L’opera Cristo in Croce del pittore fiammingo Van Dyck sarà protagonista de L’Opera si racconta: un ciclo di esposizioni di capolavori del Museo di Capodimonte conosciuti ma anche poco noti o in deposito.
Un’iniziativa che servirà a mettere in risalto dipinti, sculture e oggetti d’arte della straordinaria collezione del museo raccontati in una chiave nuova e in dialogo con altre opere.
Il ciclo L’Opera si racconta permetterà così di scoprire le migliaia di storie custodite nel Museo di Capodimonte, storie di uomini e donne, luoghi e aneddoti, segreti del mestiere che attendono soltanto di essere raccontate per svelare la complessità dell’opera, protagoniste nella sala 6 (primo piano) dedicata all’inizio del percorso di visita, già utilizzata per l’esposizione de La donna con il liuto di Vermeer.
Questa mostra è un focus su una singola opera, un modo per conoscerla con l’attenzione necessaria in relazione al contesto in cui è nata. Sulla scia di Vermeer abbiamo deciso di inaugurare questo ciclo L’Opera di racconta – ha affermato il direttore Sylvain Bellenger che ha aggiunto – il cuore della comunicazione museale è raccontare le singole opere d’arte presenti nel museo e ripercorrere così il mondo a cui appartenevano.
La prima opera a raccontarsi è il Cristo in Croce di Van Dyck (dall’11 maggio), grande pittore fiammingo che, prima di andare in Inghilterra, giunge in Italia nel 1621 diventando l’elegante ritrattista di riferimento dell’aristocrazia del tempo.

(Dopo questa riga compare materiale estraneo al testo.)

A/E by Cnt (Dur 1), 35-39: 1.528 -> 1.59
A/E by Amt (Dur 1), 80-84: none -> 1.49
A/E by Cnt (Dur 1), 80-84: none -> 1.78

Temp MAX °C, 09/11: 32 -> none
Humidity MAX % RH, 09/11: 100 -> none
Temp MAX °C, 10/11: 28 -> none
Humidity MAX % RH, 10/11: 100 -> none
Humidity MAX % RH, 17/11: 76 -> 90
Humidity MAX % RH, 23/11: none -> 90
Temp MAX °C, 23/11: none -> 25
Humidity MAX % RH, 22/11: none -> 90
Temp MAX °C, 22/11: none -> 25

Il Cristo in Croce di Anton Van Dyck, nell’esposizione a cura di Mariolina Cilurzo e Laura Duquesne, due studentesse de l’École du Louvre e Sciences Po, coordinate dallo staff del museo, si staglia nel momento culminante dell’agonia, contro un cielo scuro e turbolento, acceso da riflessi dorati, dal tipico pittoricismo fiammingo.
L’opera dialoga in sala, con tre disegni, tre incisioni e un’acquaforte (Autoritratto di Van Dyck), con i momenti più drammatici della narrazione evangelica. Dall’Elevazione della croce dello stesso Van Dyck a quella attribuita a Belisario Corenzio, alla Crocifissione di Dürer, alla Deposizione e la Pietà, attribuite rispettivamente a Perin del Vaga e Marco Pino.

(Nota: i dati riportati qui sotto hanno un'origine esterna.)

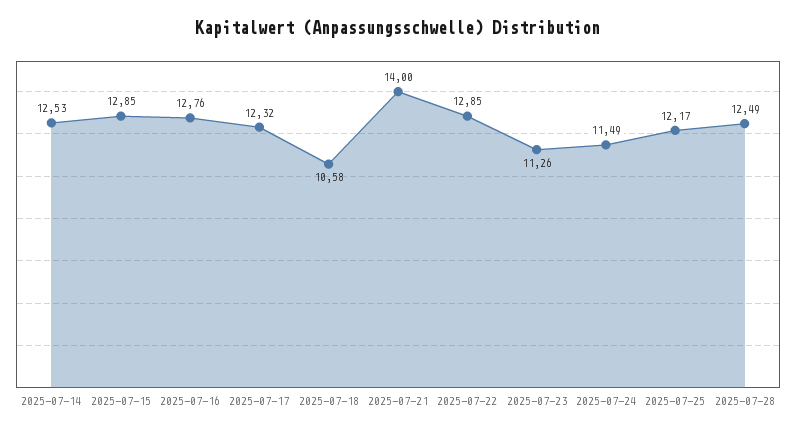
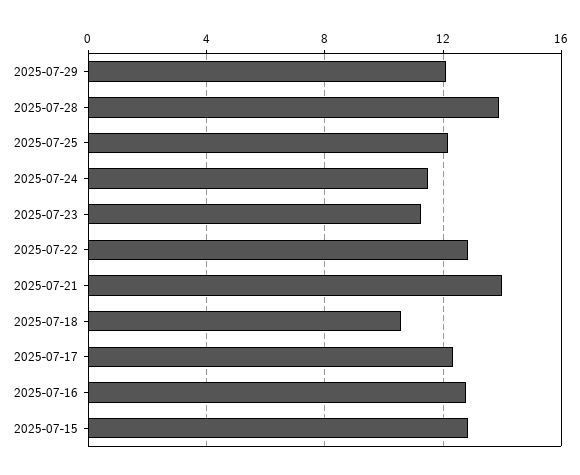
2025-07-14: 12.53 -> none
2025-07-28: 12.49 -> 14
2025-07-29: none -> 12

Anton Van Dyck (Anversa, 1599). Figlio di un ricco mercante, a 10 anni si avvia alla carriera pittorica e a 17 ha già un suo studio. L’artista arriva in Italia nel 1621, su consiglio del maestro Peter Paul Rubens, per studiare l’armonia lineare dei grandi artisti del Rinascimento e perfezionarsi sulle composizioni religiose, come quelle con il Cristo in croce.
Nel corso del viaggio il pittore si stabilisce a Genova, dove diviene il ritrattista di riferimento dell’elegante aristocrazia locale ed è richiesto nei maggiori centri artistici d’Italia (Roma, Venezia, Torino e Palermo). Cavalieri e dame frequentano quotidianamente il suo studio.
I soggetti sacri eseguiti da Van Dyck nei sei anni trascorsi in Italia documentano la qualità di raffinato colorista acquisita attraverso la costante osservazione delle opere di Tiziano, più volte copiate dall’artista nei taccuini di studio.
Nella sua esperienza italiana saranno molto significativi gli incontri con pittori e scultori, tra questi quello in Sicilia con la pittrice Sofonisba Anguissola di cui lo stesso Van Dyck racconta: Ho ricevuto maggiori lumi da una donna cieca che dallo studiare le opere dei più insigni maestri.
La maturazione artistica raggiunta negli anni italiani gli consente, tornato ad Anversa (1627-32), di assolvere importanti commissioni per le chiese delle Fiandre. Nel 1632 si reca a Londra dove rimarrà fino alla morte nel 1641. Nominato pittore di corte di Carlo I, diventa l’influente e malinconico ritrattista di una società sfarzosa ed elegante.